There’s a certain irony that Rae is affiliated with CoverGirl because she admits that in her formative years, she was chubby and rarely wore makeup. As she explains in her memoir: “Growing up, I felt like a monster in some ways. I didn’t see myself reflected at all…. And part of what inspired me, was this deep desire that before I died, I would make a couple of mirrors. That I would make some mirrors so that kids like me might see themselves reflected back and might not feel so monstrous for it.” A former “class clown” who is also a self-professed introvert, Rae grew up in contrasting neighbourhoods: a predominantly white community in Maryland, and towards the end of elementary school, her family moved to South Los Angeles – a short drive from Hollywood, but a world away. Suddenly immersed in black and Latino culture, Rae was often accused of not acting “Black enough.”
Rae admits that she felt like a fish out of water except when she spent time in Senegal, her father’s home country. “There’s nothing more confidence-building than knowing where you came from,” she explains. “My family over there is so welcoming, they’re just so proud, and there’s a set of customs that they have been abiding by for generations, so that’s amazing! I always felt like an American there, and they never let me forget that, but they’re also always just like, ‘You’re one of us.’ I think, if anything, that sense of identity helped me – but socially, I still didn’t stand a chance.” Adolescence presented the typical challenges, but as Rae remembers, “For some reason it just felt amplified because when you’re dealing with race, that’s just a whole other set of problems that white adolescents don’t have to deal with.”
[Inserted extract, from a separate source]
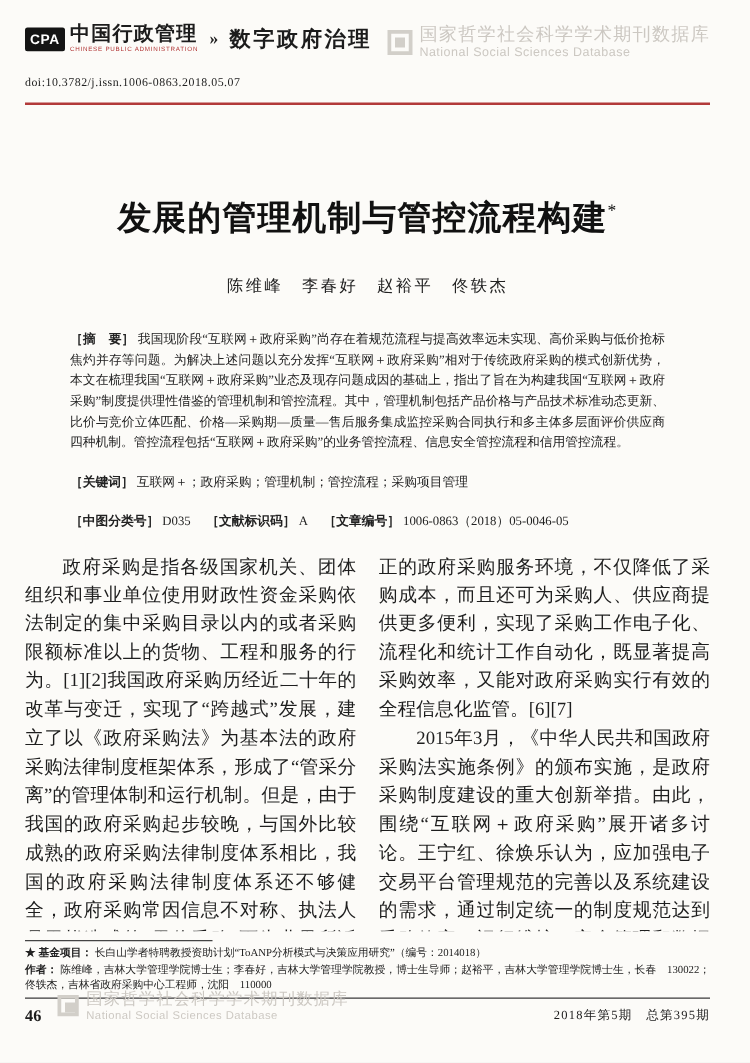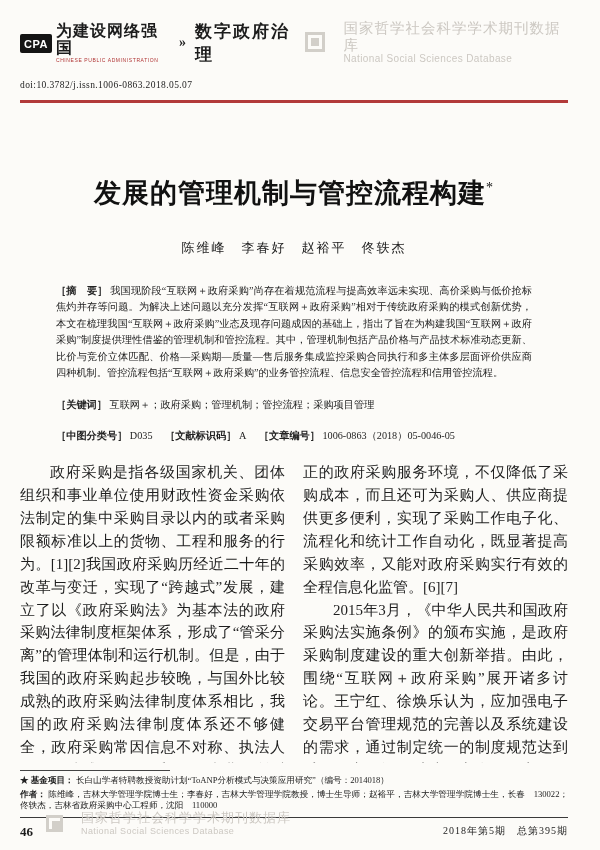"为建设网络强国" div.logo-cn { text: 为建设网络强国 -> 中国行政管理 }
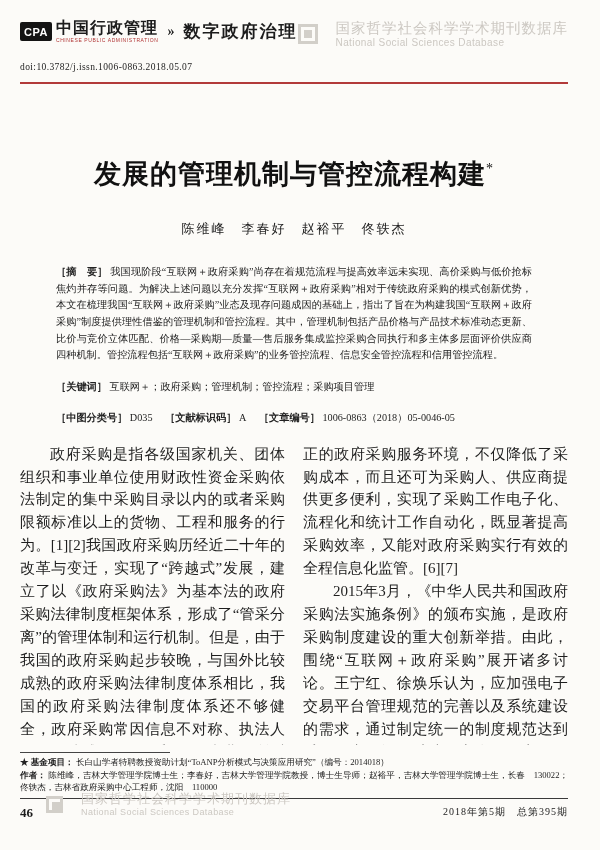"国家哲学社会科学学术期刊数据库" .wm { gap: 18px -> 6px }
Her struggle to navigate the worlds between races is part of the comedic puzzle that makes Insecure (and its inspiration, Awkward Black Girl) so relatable, but her perspective as a woman is equally amusing. Instead of taking a typically “Black comedy” approach, Rae exposes moments that viewers of any demographic can relate to – or at least, make them laugh. While Insecure continues to garner acclaim, the Awkward Black Girl episodes have logged more than 20 million views – no small feat in an increasingly crowded space.
Her eponymous production company is developing new projects for HBO, including a comedy about a bisexual Black man, called Him or Her. But perhaps Rae’s most significant project is Color Creative, a non-profit organization supporting career development for minority writers. Rather than chasing awards, Rae has her sights on helping others succeed: “Being able to give them a platform is the goal,” she admits, “in addition to venturing to other things outside of film and television, but I’m just trying to lay out, especially this year, what else I want to do.” Rae mentions her interest in environmental conservation, technology, and politics – “I’d be a terrible politician, but a lot of my friends are great, and I’m just figuring out how I can empower them to run or to be involved or to support them – I just want to be a part of something more.”
That “something more” centers around empowerment, and sharing her success in a meaningful way. “I want people to feel like, ‘Oh, if she can do it, then I can definitely do it,’” Rae explains, “and that inspires me to continue to show that there is a way, even when people tell you no – there is a way. When people tell you your content isn’t relevant, or there’s no audience, there always will be as long as you’re willing to make it happen for yourself.” Part of Rae’s process was realizing that she didn’t need to look outside of her network of friends for support – “There were definitely times when I was trying to look for people who had already ‘made it,’ who could be mentors – like, maybe Spike Lee will see my stuff and want to work with me, and that was the wrong approach. It was so necessary for me to tap into the people around me, and that really paid off.” Several of Rae’s first team members continue to work with her, and most likely she will keep building her production empire with the same core people because without them, she admits, “There’s nothing I can do without my team. If you don’t have that support, you can’t create, you won’t have the freedom to do what you want to do.” As she reflects on her current success, the one piece of advice Rae wants to share is simply: “Find your people.”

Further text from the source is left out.